The second part of the project, currently unfunded, would bring Hudson Line trains into Penn Station using Amtrak's Empire Connection, which runs on Manhattan's West Side via the West Side Line. The Empire Connection branches off from the Hudson Line near Spuyten Duyvil station, just north of the eponymous bridge across Spuyten Duyvil Creek, and is currently used by Amtrak's Empire Corridor trains traveling from Upstate New York, Canada, and other destinations. The majority of the Empire Connection is not electrified, so the M3A and M7A electric railcars in use on the Hudson Line would be unable to travel to Penn Station unless the line is electrified. The former New York Central Railroad lines, including the Hudson Line, use under-running third rail. Tracks in Penn Station and on the LIRR use over-running third rail. Any Metro-North cars traveling from the Hudson Line to Penn Station would have to be specially equipped to operate with both current collection systems. This phase includes a proposal for two new Metro-North stations to be served by the Hudson Line. Both stations would be located in Manhattan along the Empire Connection: one at West 125th Street in Manhattanville and the other near 62nd Street on the Upper West Side.

== Project details ==
Penn Station Access will add new tracks along the Hell Gate Line right-of-way, relocate, reconfigure, and add new interlockings, realign and install new catenaries, construct four new stations, replace and repair undergrade bridges, upgrade existing AC substations, and construct new AC substations. Since M8 rolling stock cannot operate under Amtrak's 25 Hz traction power system between Gate Interlocking and just east of Harold Interlocking, the project will also install 3 mi of third rail and two new DC substations at Gate and Woodside. The MTA had considered relocating the existing AC phase break from Gate to Harold. The project would also upgrade New Rochelle Yard and replace the existing wayside signaling with a higher-density signaling system to accommodate the increased level of service on the line. C Yard in Penn Station will be modified minimally with the reenergizing of the third rail on Track 3 in the yard, which had been used to store Long Island Rail Road maintenance-of-way trucks. These changes would allow three train sets to be stored in the yard.

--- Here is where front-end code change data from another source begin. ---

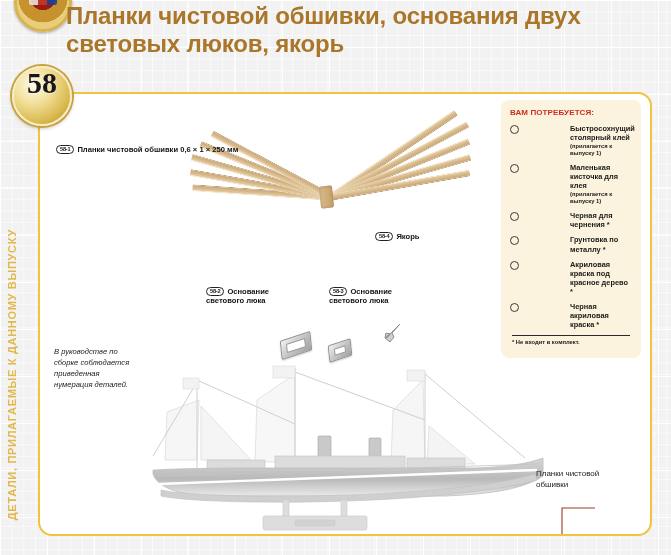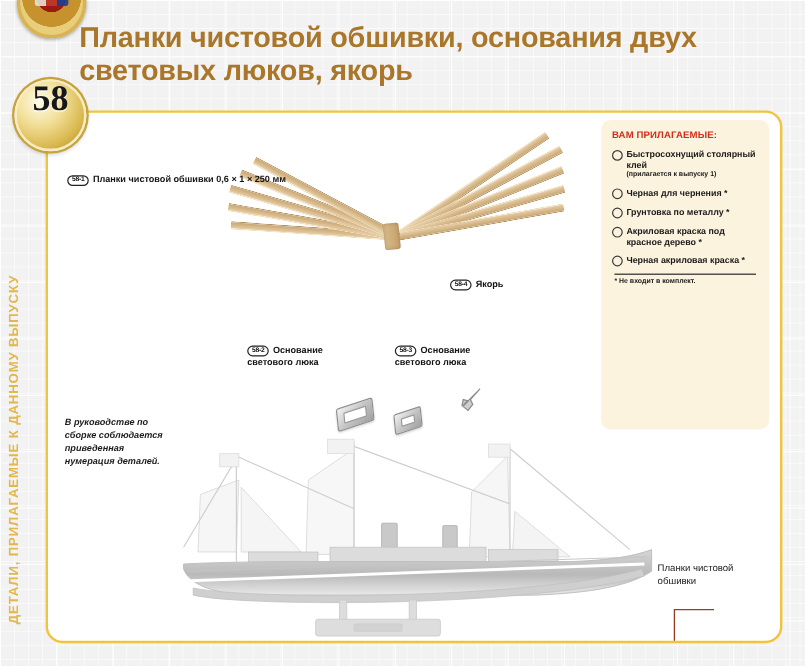"Планки чистовой обшивки, основания двух" #headline { margin-top: 16px -> none }
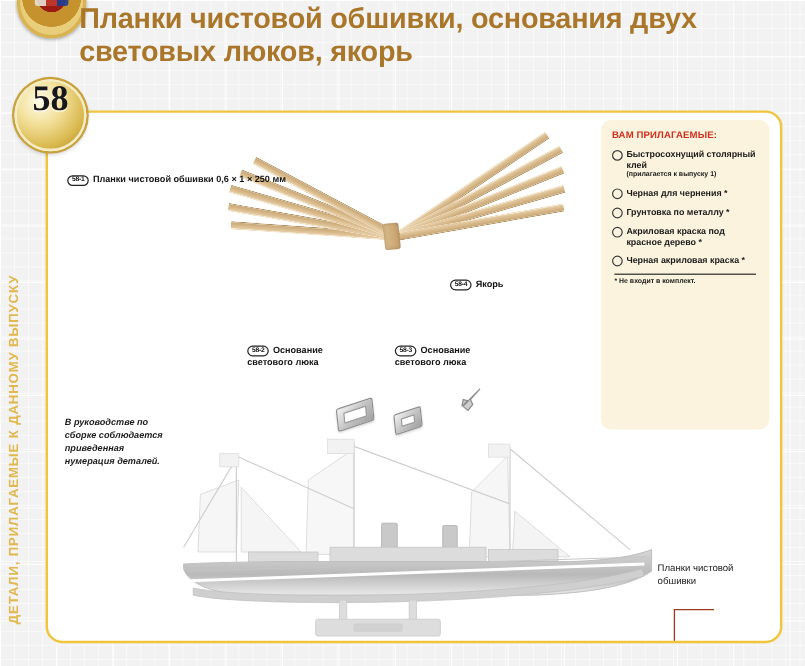"ВАМ ПРИЛАГАЕМЫЕ:" h3 { text: ПРИЛАГАЕМЫЕ -> ПОТРЕБУЕТСЯ }
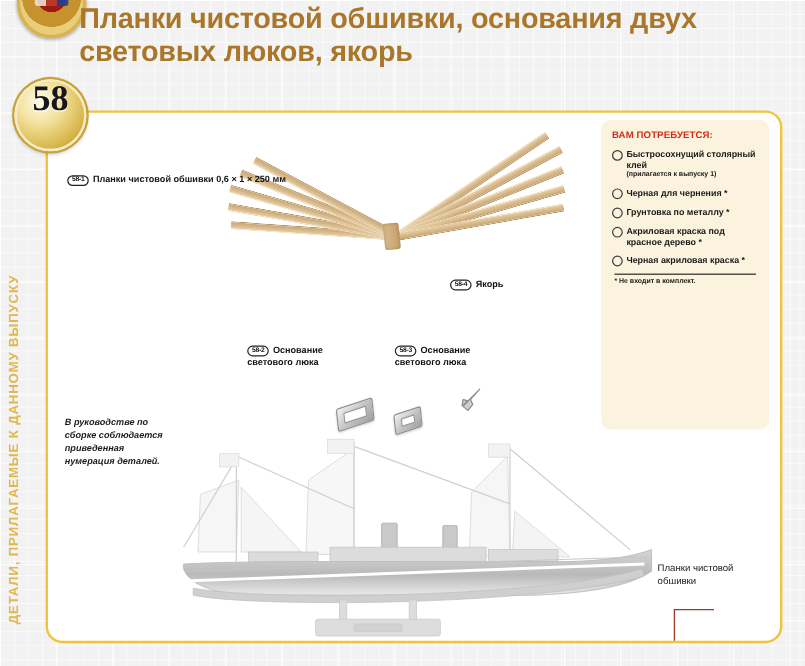"Быстросохнущий столярный клей" .mat-text { margin-left: none -> 48px }
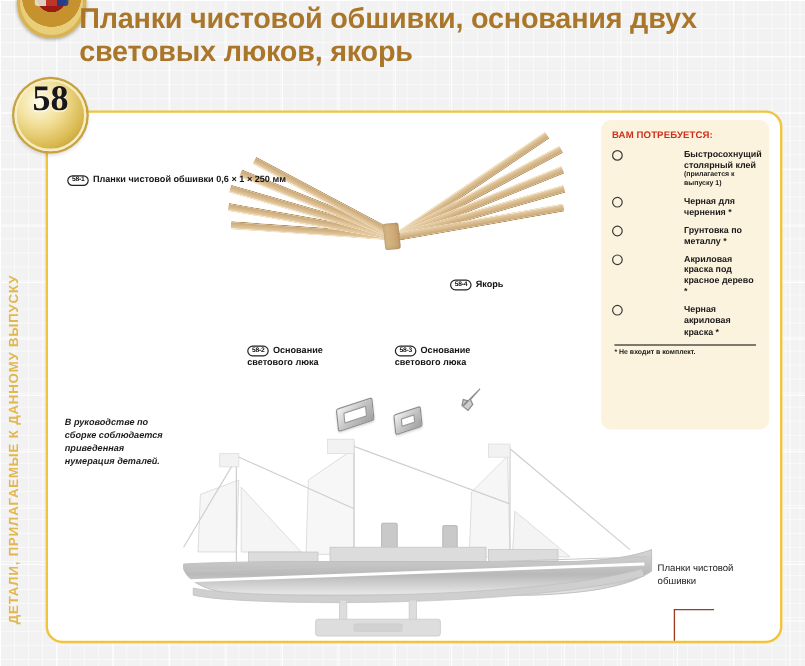"Маленькая кисточка для клея" div.mat-item { html: none -> <div> <span></span> <span> <span>Маленькая кисточка для клея</span> <span>(прилагается к выпуску 1)</span> </span> </div> }
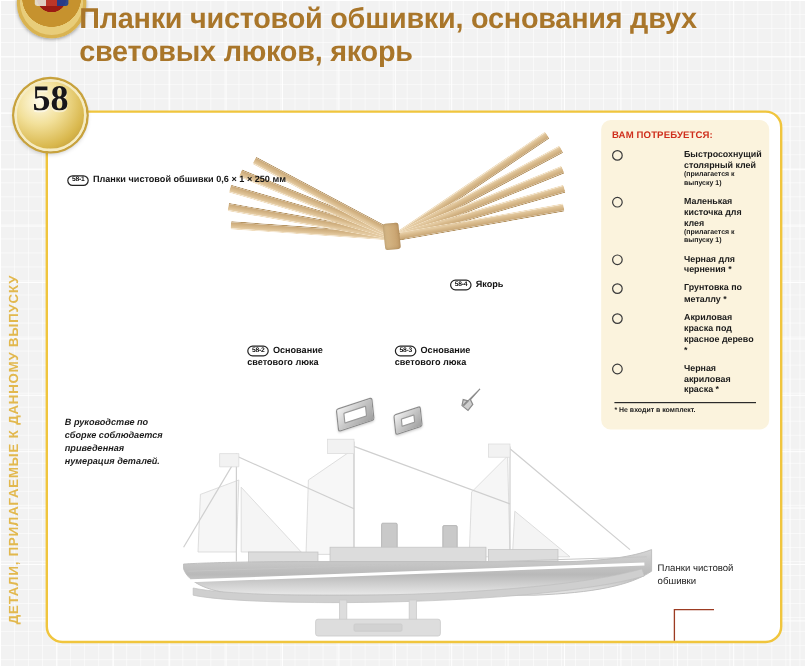"В руководстве по сборке соблюдается" #note { font-weight: bold -> normal }
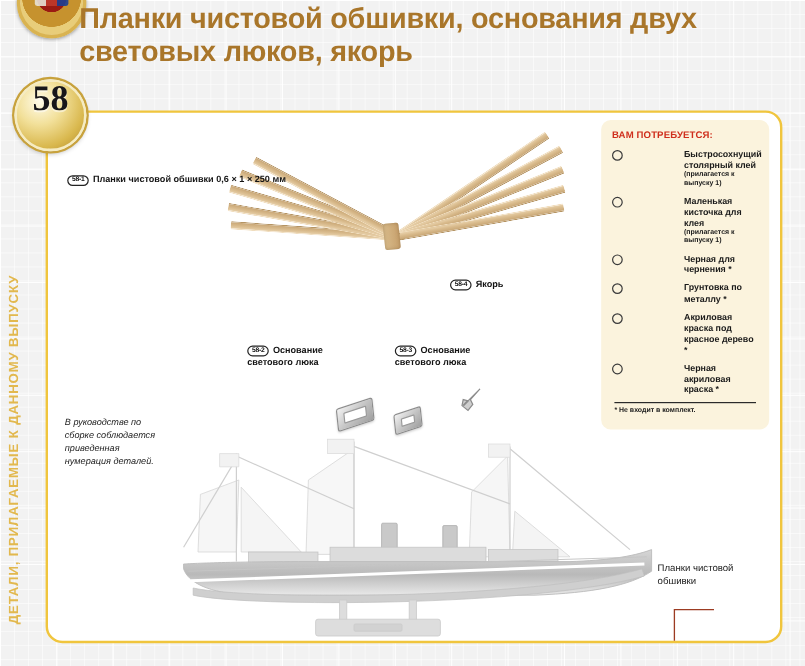"Планки чистовой обшивки" #ship-label { left: 508px -> 496px }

The MTA had the design consultant study the feasibility of building a tunnel connecting the Hunts Point station on PSA with the Hunts Point Avenue station on the IRT Pelham Line. It also had them study whether it made sense to reuse the historic Westchester Avenue station headhouse for the Hunts Point station.

==Possible Harlem Line service==
It has been proposed to have Harlem Line access to Penn Station as well by reactivating the abandoned Port Morris Branch in the South Bronx. The reactivated railroad branch would connect the Harlem Line to the Hell Gate Line. However, these plans have been complicated due to the private ownership of the land next to the right-of-way, as well as a new housing development directly on the right-of-way at 156th Street.